Extracted data entries:
▬▬▬▬▬▬

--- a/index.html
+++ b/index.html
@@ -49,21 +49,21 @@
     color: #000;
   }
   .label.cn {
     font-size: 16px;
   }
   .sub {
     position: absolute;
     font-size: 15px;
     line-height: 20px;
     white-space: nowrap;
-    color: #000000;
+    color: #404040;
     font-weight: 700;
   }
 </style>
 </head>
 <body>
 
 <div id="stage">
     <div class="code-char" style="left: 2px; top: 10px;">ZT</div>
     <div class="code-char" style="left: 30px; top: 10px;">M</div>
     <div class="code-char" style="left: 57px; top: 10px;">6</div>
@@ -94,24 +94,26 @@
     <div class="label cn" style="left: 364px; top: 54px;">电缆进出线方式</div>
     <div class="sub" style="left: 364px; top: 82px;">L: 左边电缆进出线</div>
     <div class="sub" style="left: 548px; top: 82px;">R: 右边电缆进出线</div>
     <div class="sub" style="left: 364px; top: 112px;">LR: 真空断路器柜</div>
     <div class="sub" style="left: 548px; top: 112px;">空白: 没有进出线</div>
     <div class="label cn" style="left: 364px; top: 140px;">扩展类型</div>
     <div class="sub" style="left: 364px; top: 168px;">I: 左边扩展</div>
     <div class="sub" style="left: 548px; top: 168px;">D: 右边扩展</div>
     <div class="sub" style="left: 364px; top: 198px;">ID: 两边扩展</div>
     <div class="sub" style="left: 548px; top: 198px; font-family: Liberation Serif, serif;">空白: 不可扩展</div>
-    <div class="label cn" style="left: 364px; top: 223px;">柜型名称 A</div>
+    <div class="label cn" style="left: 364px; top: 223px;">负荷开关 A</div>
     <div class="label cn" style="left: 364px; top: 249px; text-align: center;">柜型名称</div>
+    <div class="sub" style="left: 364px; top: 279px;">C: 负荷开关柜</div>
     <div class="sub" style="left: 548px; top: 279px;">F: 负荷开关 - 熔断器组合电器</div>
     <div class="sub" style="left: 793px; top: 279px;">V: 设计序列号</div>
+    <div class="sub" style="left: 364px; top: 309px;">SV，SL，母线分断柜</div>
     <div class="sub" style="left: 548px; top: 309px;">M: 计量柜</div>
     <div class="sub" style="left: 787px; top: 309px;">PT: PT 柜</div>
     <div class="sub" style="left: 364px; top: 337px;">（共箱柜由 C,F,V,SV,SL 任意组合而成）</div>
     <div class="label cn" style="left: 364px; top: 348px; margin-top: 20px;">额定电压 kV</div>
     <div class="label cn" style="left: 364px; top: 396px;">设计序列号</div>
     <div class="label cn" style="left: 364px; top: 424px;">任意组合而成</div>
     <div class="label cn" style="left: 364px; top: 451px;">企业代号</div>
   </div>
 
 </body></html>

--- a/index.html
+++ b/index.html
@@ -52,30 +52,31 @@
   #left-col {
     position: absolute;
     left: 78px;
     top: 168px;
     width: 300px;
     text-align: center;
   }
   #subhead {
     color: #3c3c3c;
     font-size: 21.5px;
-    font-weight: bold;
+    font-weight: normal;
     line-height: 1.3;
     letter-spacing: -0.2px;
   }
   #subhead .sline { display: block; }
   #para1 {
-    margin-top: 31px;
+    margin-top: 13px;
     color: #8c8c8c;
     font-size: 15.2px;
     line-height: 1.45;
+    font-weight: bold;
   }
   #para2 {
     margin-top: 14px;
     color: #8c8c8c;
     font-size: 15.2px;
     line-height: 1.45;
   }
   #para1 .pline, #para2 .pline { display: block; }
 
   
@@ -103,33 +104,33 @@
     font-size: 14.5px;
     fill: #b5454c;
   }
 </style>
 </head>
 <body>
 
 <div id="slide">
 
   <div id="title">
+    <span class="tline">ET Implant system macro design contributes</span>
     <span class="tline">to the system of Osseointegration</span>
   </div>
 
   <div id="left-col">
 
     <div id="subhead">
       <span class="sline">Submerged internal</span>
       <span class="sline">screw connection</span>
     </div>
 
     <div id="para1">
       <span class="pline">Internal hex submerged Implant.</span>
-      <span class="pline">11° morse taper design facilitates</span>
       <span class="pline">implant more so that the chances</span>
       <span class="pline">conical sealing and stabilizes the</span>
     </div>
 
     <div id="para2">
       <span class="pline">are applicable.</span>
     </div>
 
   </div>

▬▬▬▬▬▬

Exercise aim
Given the entries above, count how many lines include the word "design"; respond with the number only.

Exercise output
2